“She never had a mind or a wish of her own, but preferred to sympathize with the minds and wishes of others” (Davis 592).
Virginia Woolf’s polite, selfless “angel” surfaces again in Debra Anne Davis’ story of her heart-breaking rape. Tellingly, Davis recounts her indignation at his accusation that she fought back. She was a good girl, with all the pain and irony that entails, and living up to that myth came at a cost. Davis’ story is agonizing, especially when I can almost hear the voice of that angel in my own head two decades later in this supposedly “post-feminist” culture.
I became a feminist when I recognized these destructive, limiting gender stereotypes in myself. I know now that idolizing that angel and holding myself to that unrealistic image might have destroyed me. In the process of explaining why I and my peers worked so hard to live up to this impossible “angel”, I found solidarity in the feminist community. But, as Davis says, “just because I can see, understand and believe that something is false, that it’s not right, now, doesn’t mean it won’t continue to be a part of me, always” (Davis 591). Like so many others, I am still afraid of feminism when that need to be the “good girl” resurfaces.

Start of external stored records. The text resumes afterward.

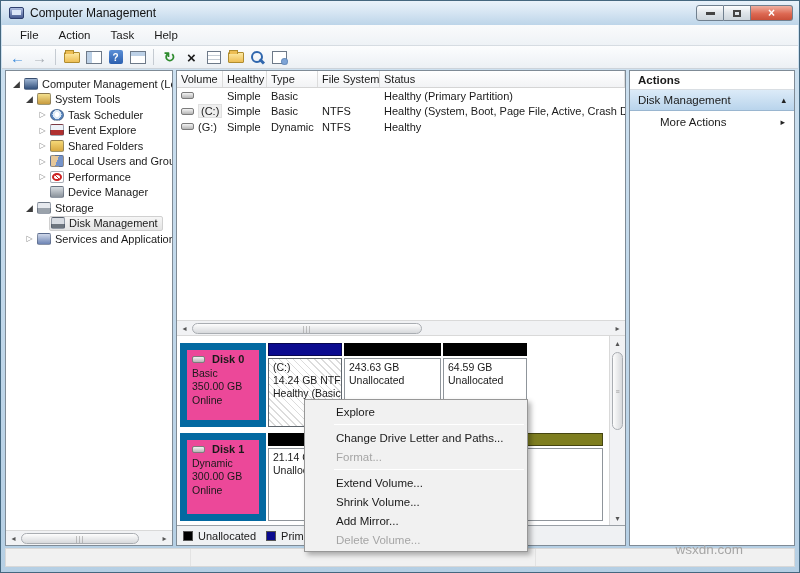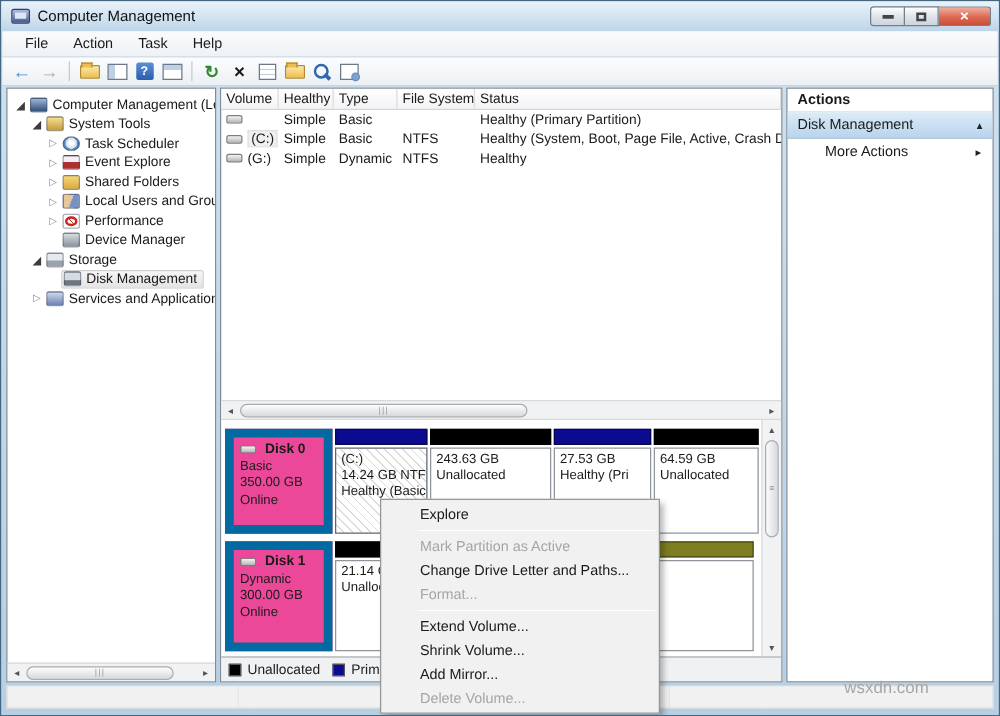--- a/index.html
+++ b/index.html
@@ -356,27 +356,20 @@
                     <div>Healthy (Basic</div>
                   </div>
                 </div>
                 <div class="part" style="width: 97px;">
                   <div class="part-bar" style="background: rgb(0, 0, 0);"></div>
                   <div class="part-body">
                     <div>243.63 GB</div>
                     <div>Unallocated</div>
                   </div>
                 </div>
-                <div class="part" style="width: 78px;">
-                  <div class="part-bar" style="background: rgb(11, 11, 143);"></div>
-                  <div class="part-body">
-                    <div>27.53 GB</div>
-                    <div>Healthy (Pri</div>
-                  </div>
-                </div>
                 <div class="part" style="width: 84px;">
                   <div class="part-bar" style="background: rgb(0, 0, 0);"></div>
                   <div class="part-body">
                     <div>64.59 GB</div>
                     <div>Unallocated</div>
                   </div>
                 </div>
               </div>
             </div>
             <div class="disk-row disk1">
@@ -440,21 +433,20 @@
 
   <div class="statusbar">
     <span class="status-cell sc1"></span>
       <span class="status-cell sc2"></span>
       <span class="status-cell sc3"></span>
   </div>
 
   <div class="ctxmenu" id="ctxmenu">
       <div class="ctx-item">Explore</div>
       <div class="ctx-sep"></div>
-      <div class="ctx-item disabled">Mark Partition as Active</div>
       <div class="ctx-item">Change Drive Letter and Paths...</div>
       <div class="ctx-item disabled">Format...</div>
       <div class="ctx-sep"></div>
       <div class="ctx-item">Extend Volume...</div>
       <div class="ctx-item">Shrink Volume...</div>
       <div class="ctx-item">Add Mirror...</div>
       <div class="ctx-item disabled">Delete Volume...</div>
     </div>
 
   <div class="watermark">wsxdn.com</div>

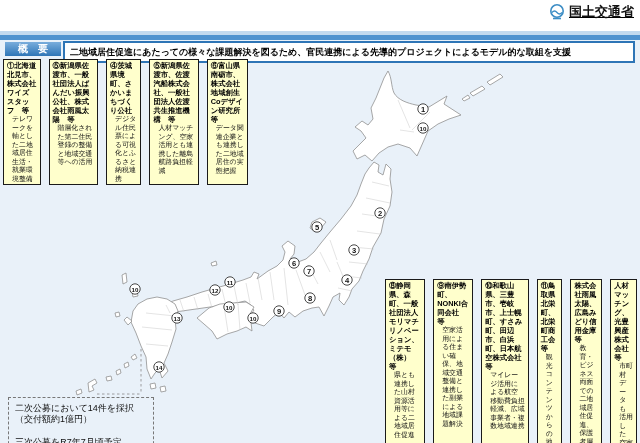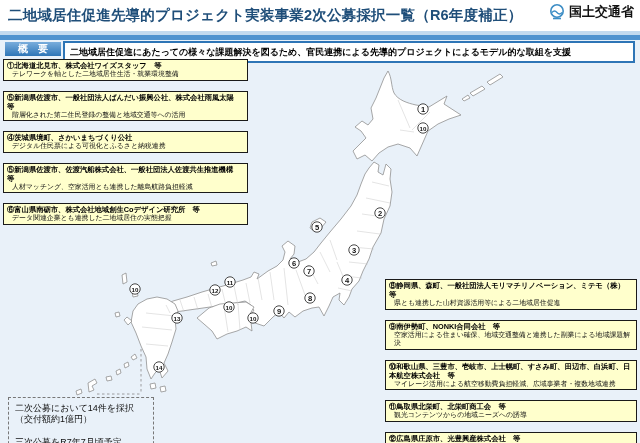--- a/index.html
+++ b/index.html
@@ -1,56 +1,55 @@
 <!DOCTYPE html>
 <html><head>
 <meta charset="utf-8">
 <style>
   html,body{margin:0;padding:0;background:#fff;}
   .canvas{position:relative;width:640px;height:443px;background:#fff;overflow:hidden;
           font-family:"Liberation Sans",sans-serif;}
   
   .page-title{position:absolute;left:8px;top:6px;font-size:14.5px;font-weight:bold;
               color:#1F4E79;letter-spacing:0.2px;white-space:nowrap;}
-  .logo{position:absolute;right:6px;top:3px;display:flex;align-items:center;gap:3px;}
+  .logo{position:absolute;right:6px;top:3px;display:flex;align-items:center;gap:3px;text-decoration:underline;}
   .logo-text{font-size:13px;font-weight:bold;color:#111;}
   .stripe{position:absolute;left:0;right:0;top:31px;height:9px;}
   .stripe .s1{height:4px;background:#C2DAEF;}
   .stripe .s2{height:5px;background:#4F93CF;}
   
   .page-bg{position:absolute;left:0;right:0;top:40px;bottom:0;background:#E9F1F9;}
   
   .ov-label{position:absolute;left:5px;top:42px;width:56px;height:14px;
             background:linear-gradient(180deg,#79ADDC,#2E75B6);color:#fff;font-size:10px;
             font-weight:bold;display:flex;align-items:center;justify-content:center;}
   .ov-box{position:absolute;left:63px;top:41px;right:5px;height:22px;background:#fff;
           border:2px solid #2E75B6;box-sizing:border-box;display:flex;align-items:center;
           padding:0 5px;font-size:9px;font-weight:bold;color:#000;white-space:nowrap;}
   
   svg.map{position:absolute;left:0;top:0;pointer-events:none;}
   
-  .col{position:absolute;display:flex;flex-direction:column;gap:8px;}
+  .col{position:absolute;display:flex;flex-direction:row;gap:8px;}
   .col-left{left:3px;top:59px;width:245px;}
   .col-right{left:385px;top:279px;width:252px;}
   .item-box{background:#FFFFCC;border:1.3px solid #1a1a1a;margin-bottom:2px;
             padding:1px 3px 1px 3px;}
   .item-title{font-size:7.3px;font-weight:bold;line-height:9px;color:#000;}
   .item-desc{font-size:6.9px;line-height:8.5px;padding-left:5px;color:#111;}
   
   .note{position:absolute;left:8px;top:397px;width:132px;border:1.6px dashed #777;
         padding:5px 6px;font-size:9px;color:#111;background:transparent;}
   .note div{line-height:11px;}
   .note .gap{margin-top:12px;}
 </style>
 </head>
 <body>
 
 <div class="canvas">
 
-  <div class="page-title">二地域居住促進先導的プロジェクト実装事業2次公募採択一覧（R6年度補正）</div>
 
   <div class="logo">
     <svg width="18" height="18" viewBox="0 0 18 18">
       <circle cx="9" cy="8" r="6.2" fill="none" stroke="#3C8DC5" stroke-width="1.6"></circle>
       <path d="M4,9.5 q2.5,-3 5,0 t5,0" fill="none" stroke="#3C8DC5" stroke-width="1.3"></path>
       <path d="M5,15.5 h8" stroke="#3C8DC5" stroke-width="1.6"></path>
     </svg>
     <span class="logo-text">国土交通省</span>
   </div>
 
@@ -218,21 +217,21 @@
       </div>
       <div class="item-box">
         <div class="item-title">⑩和歌山県、三豊市、壱岐市、上士幌町、すさみ町、田辺市、白浜町、日本航空株式会社　等</div>
         <div class="item-desc">マイレージ活用による航空移動費負担軽減、広域事業者・複数地域連携</div>
       </div>
       <div class="item-box">
         <div class="item-title">⑪鳥取県北栄町、北栄町商工会　等</div>
         <div class="item-desc">観光コンテンツからの地域ニーズへの誘導</div>
       </div>
       <div class="item-box">
-        <div class="item-title">⑫広島県庄原市、光豊興産株式会社　等</div>
+        <div class="item-title">株式会社雨風太陽、広島みどり信用金庫　等</div>
         <div class="item-desc">教育・ビジネス両面での二地域居住促進、保護者層の活用</div>
       </div>
       <div class="item-box">
         <div class="item-title">人材マッチング、光豊興産株式会社　等</div>
         <div class="item-desc">市町村データも活用した空家調査・活用</div>
       </div>
     </div>
 
   <div class="note">
     <div>二次公募において14件を採択</div>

I’m graduating in eight days, and I’m endlessly thankful that I took the time to refocus on what feminism means for me in the last, transitional, terrifying semester of my senior year. This semester has not been easy. I’ve confronted this “angel” in my head, and Davis gave me the language to describe the tension between my expectations and the reality of trying to be a “good girl”. In college, we don’t often give ourselves the freedom to reflect on our identities and relations to others, but I was lucky to spend much of my senior year doing just that. Turning the intense focus usually devoted to classes on myself was at times traumatizing, but ultimately rewarding.
An idealist at heart, I believed in perfection for a long time. Striving for selflessness – my ideal of perfection – hurt me, but I always thought that I just wasn’t good or strong enough. I thought that this trauma came from a personal struggle, but I found other voices speaking to the same struggle in the feminist community. These selfless ideals weren’t individual and isolated, but perpetuated by our culture; as Carol Hanisch famously stated, “the personal is political.” Feminism and its surrounding community embrace women as they are, helping them to confront the structures that limit their growth. For me, finding a community that applauds instead of represses the freedom to be has been immensely empowering. Without feminism, I would have few resources to explain my story.
To many of my peers, feminism seems foreign, academic, and polarizing. To me, feminism frees women and men alike to find their identity without unnecessary stereotyping, embracing the self in a community of acceptance and growth. My feminist education has been integral to my development as a person, and I will encourage every person I meet to explore feminism for themselves. I believe that the plurality of voices in the feminist community makes us strong, and helping this community grow is essential. While feminism can still empower twenty-two-year-olds like me, feminism is very much alive.